The osu files are human readable. If we skip to the Timingpoints, we can see what values OSU needs to work.

For us, the only two important things are the first and second value. The offset “712” and the beat interval or BPM “333.33…”. The game does not hardcode every beat at every possible time, it defines an offset and the BPM, and then a new increased or decreased BPM at a new offset, which in this case is 8868.

Beatmaps are a lot of work, but I guess the developers wanted the players to have fun. More songs, more fun. Especially when you can play around with songs you are already familiar with.

Also there seems to be https://beatconnect.io/, which is a mirrorsite for OSU beatmaps. Best possible option would be to allow and support osu beatmaps as they already exist, which then can be imported directly. Also creating an own beatmap editor in the game where players can create their own beatmaps (I personally dont like the extra manual work people have to do, but I like the technical challenge of implementing a beatmap editor). Another option would be an Implementation of a constant BPM for songs or hardcoded beatmaps - which sounds aweful. Maybe some combined approach is the correct way of doing it.

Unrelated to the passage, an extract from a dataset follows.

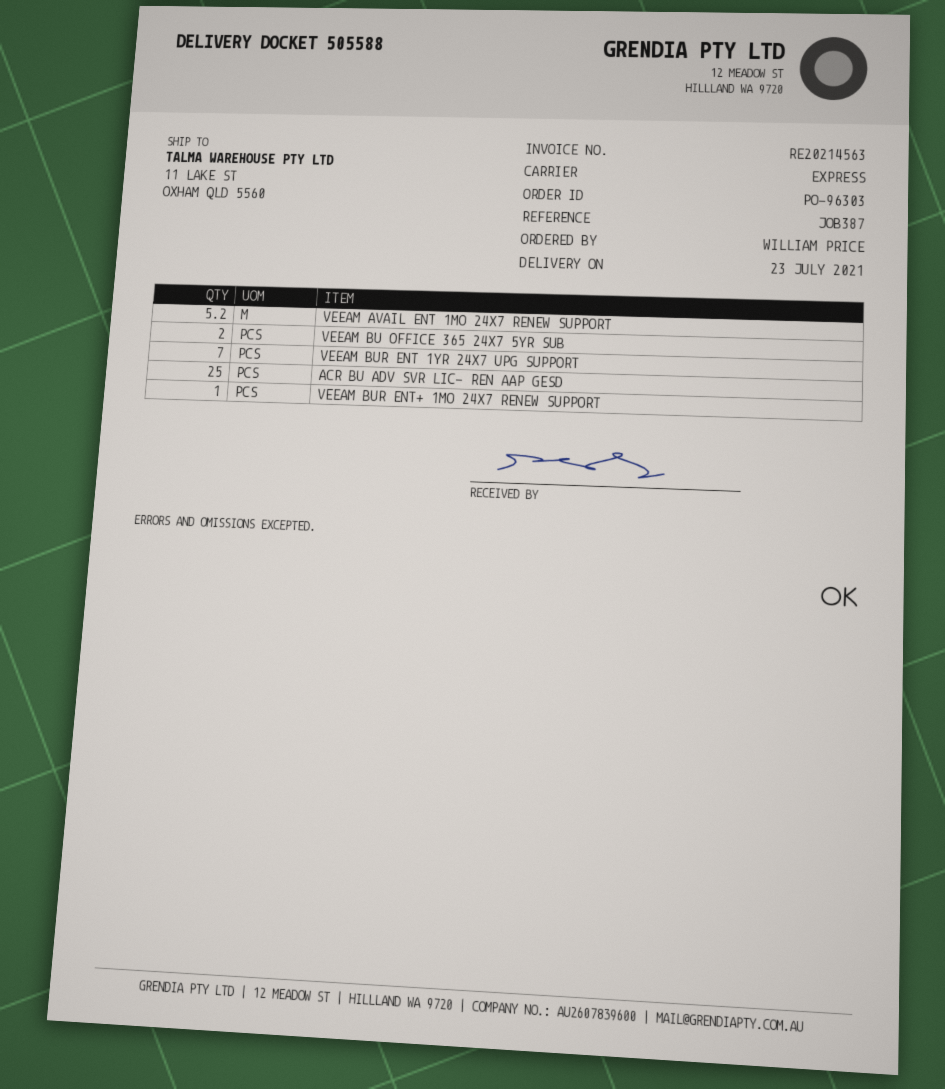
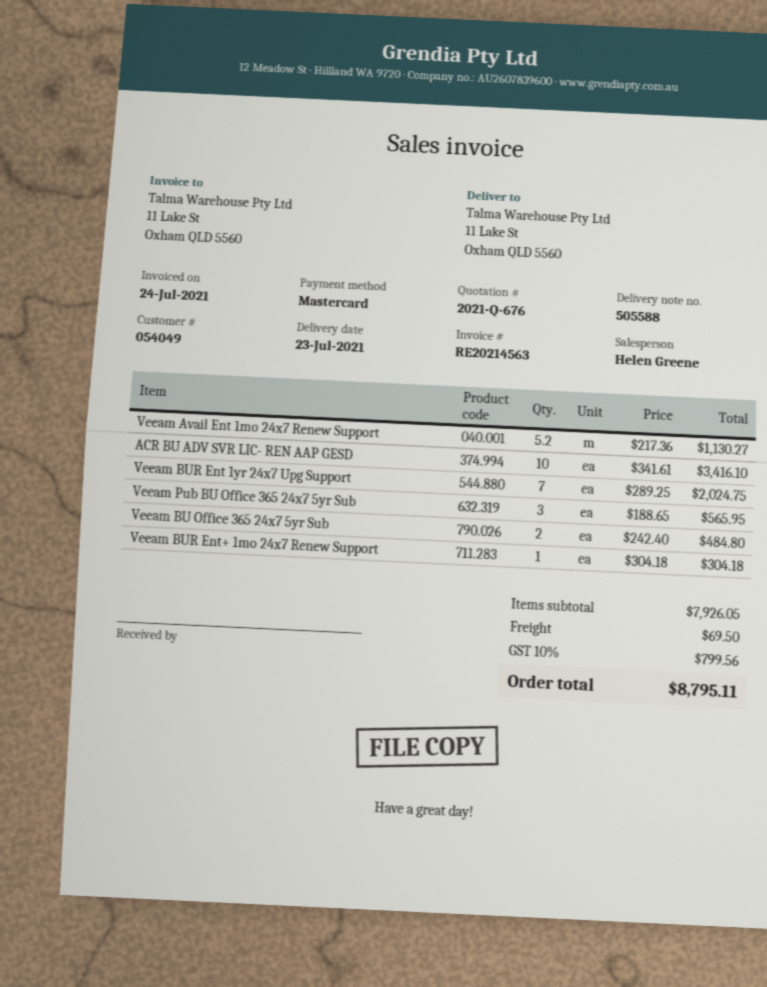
ACR BU ADV SVR LIC- REN AAP GESD: 25 -> 10
Veeam Pub BU Office 365 24x7 5yr Sub: none -> 3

As usual, music is a shitshow in regards of licensing. No one is allowed to use osu beatmaps when these songs are protected. But it is allowed to read OSU files when the music is not licensed, when prohibiting users from importing licensed music. One could go the safe crypt of the necrodancer approach, and only allow local music files. That prohibits sharing of music. But also kills the community. But for the music industry, OSU is not a target because they take down copyrighted content (which is totally justified) and its non-profit status… which doesn’t work for paid games published on steam.

Disclaimer: I’m not a lawyer - these are simply my personal notes, so please verify the legal details on your own.